Pues bien, justo enfrente de dicho parque, en pleno corazón de Pino Montano, en la calle Agricultores, se encuentra el destino hostelero del distrito Norte en esta ocasión. «Le pusimos el 080 en representación al número de teléfono de los bomberos porque como puedes ver estamos enfrente del 080», cuenta Enrique León Serrano, propietario del negocio junto a su mujer Mónica Cerezuela.

Y es que se trata de uno de los bares más conocidos de todo el barrio, y no precisamente por alguna moda caprichosa, sino desde sus inicios. «Se funda en diciembre de 2003 con 37 metros cuadrados, hasta que lo conseguimos ampliar a 96 metros cuadrados con un local colindante porque no llegamos a un acuerdo vecinal para poner veladores». Y sobre todo, por la calidad de sus productos, ya que según Enrique «somos especialistas en montaditos, hay 156 distintos, todos elaborados artesanalmente y a la vista del cliente». Montaditos como el 080, el 081, pureza, piñata o cigarreras, que son de los más solicitados por los muchos clientes que visitan a Enrique y Mónica.

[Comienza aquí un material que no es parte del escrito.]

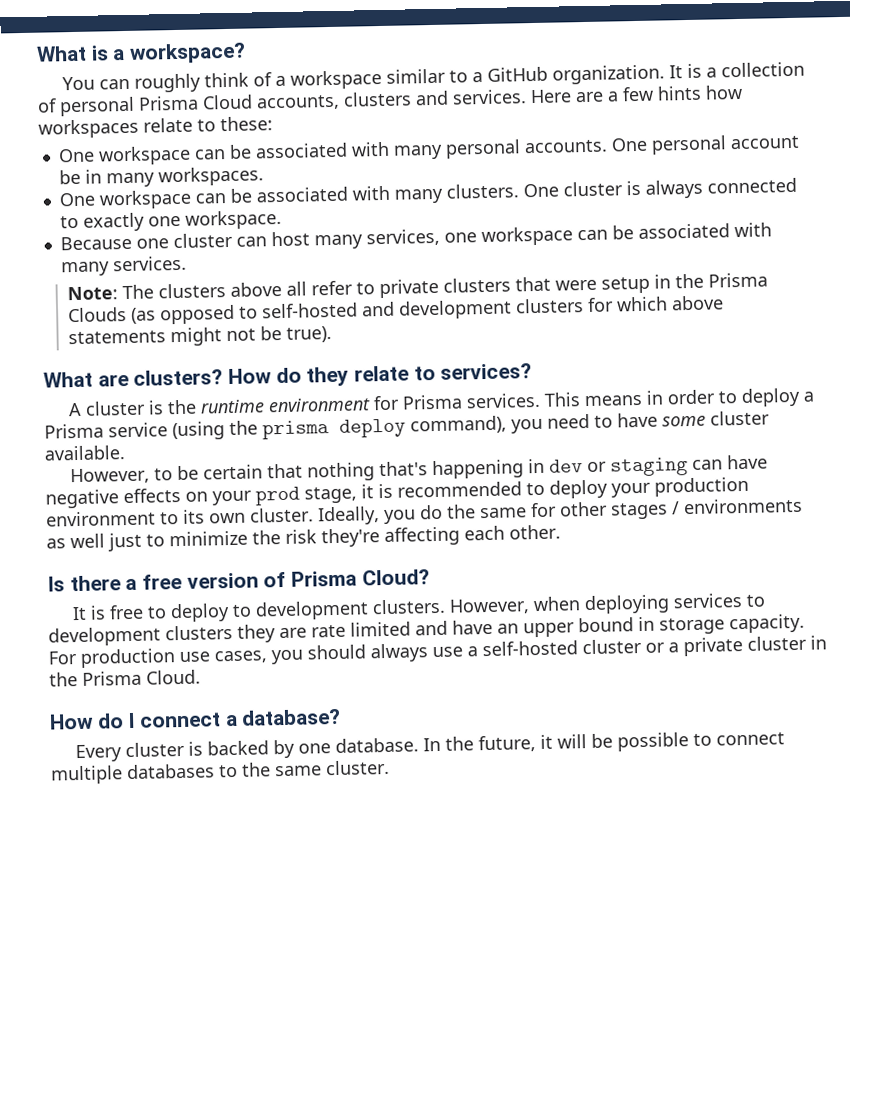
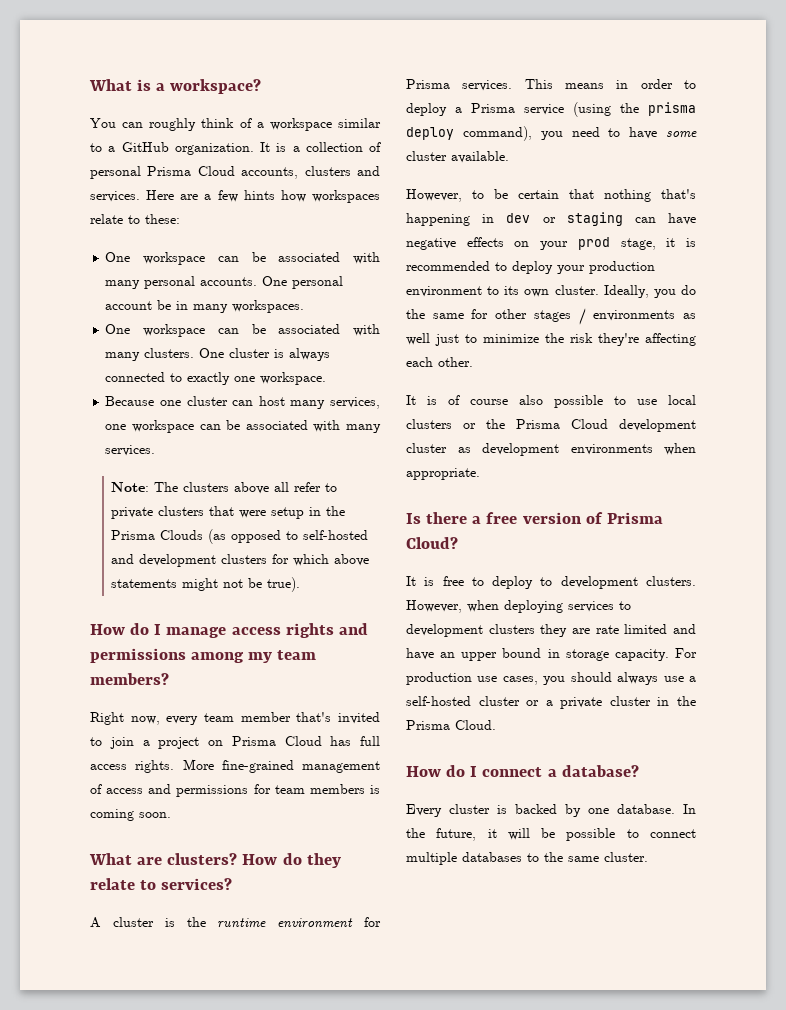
(333, 334) none -> [90,623,368,638] [90,648,317,663] [90,673,169,685] [90,712,380,725] [90,736,380,749] [90,759,380,773] [90,784,380,797] [90,809,171,821] // How do I manage access rights and permissions among my team members? // Right now, every team member that's invited to join a project on Prisma Cloud has full access rights. More fine-grained management of access and permissions for team members is coming soon.
(561, 532) none -> [406,395,696,408] [406,419,696,432] [406,443,696,456] [406,468,480,480] // It is of course also possible to use local clusters or the Prisma Cloud development cluster as development environments when appropriate.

Vecinos de Pino Montano, en el 080 destacan que «la clientela es la especialidad de la casa, lo mejor, aquí tenemos un ambiente familiar, aunque ahora con la situación económica está todo un poco más despejado y eso ha hecho incluso que cambie el tipo de clientela. Ya no hay tantos jóvenes y vienen más jubilados. Aquí no nos importa el nivel social del cliente, nos importa el nivel humano».

Enrique, que lleva 34 años trabajando, llegó al mundo de la hostelería con 14 años y desde entonces ha ido alternando su trabajo con sus otras pasiones: «Me he dedicado también al humor, al baile, he actuado con varias compañías y en varios espectáculos». Además de ello, Enrique es un apasionado de la Semana Santa, de hecho dirige la Banda de Cornetas y Tambores Esencia y prueba de ello es el ambiente tertuliano que tiene el 080 en épocas como la Cuaresma, que es el tiempo más prolífico para el negocio junto al verano.

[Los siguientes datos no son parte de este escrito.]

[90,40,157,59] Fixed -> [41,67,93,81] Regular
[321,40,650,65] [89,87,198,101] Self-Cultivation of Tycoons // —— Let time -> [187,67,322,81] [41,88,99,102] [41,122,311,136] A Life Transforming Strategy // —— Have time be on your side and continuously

Enrique lo tiene claro: «Yo lo que deseo es que todo el mundo pueda respirar tranquilo sabiendo cada mañana que tienen las necesidades básicas cubiertas, es decir, que podamos vivir».

Un lugar que descansa los lunes, o como su propio dueño indica «cierro cuando quiero», pero que siempre está a la disposición de sus clientes para sacarle una sonrisa y hacerles pasar un buen rato. Ya saben, si quieren comer los mejores montaditos vayan enfrente del parque de bomberos de Pino Montano, vayan al 080.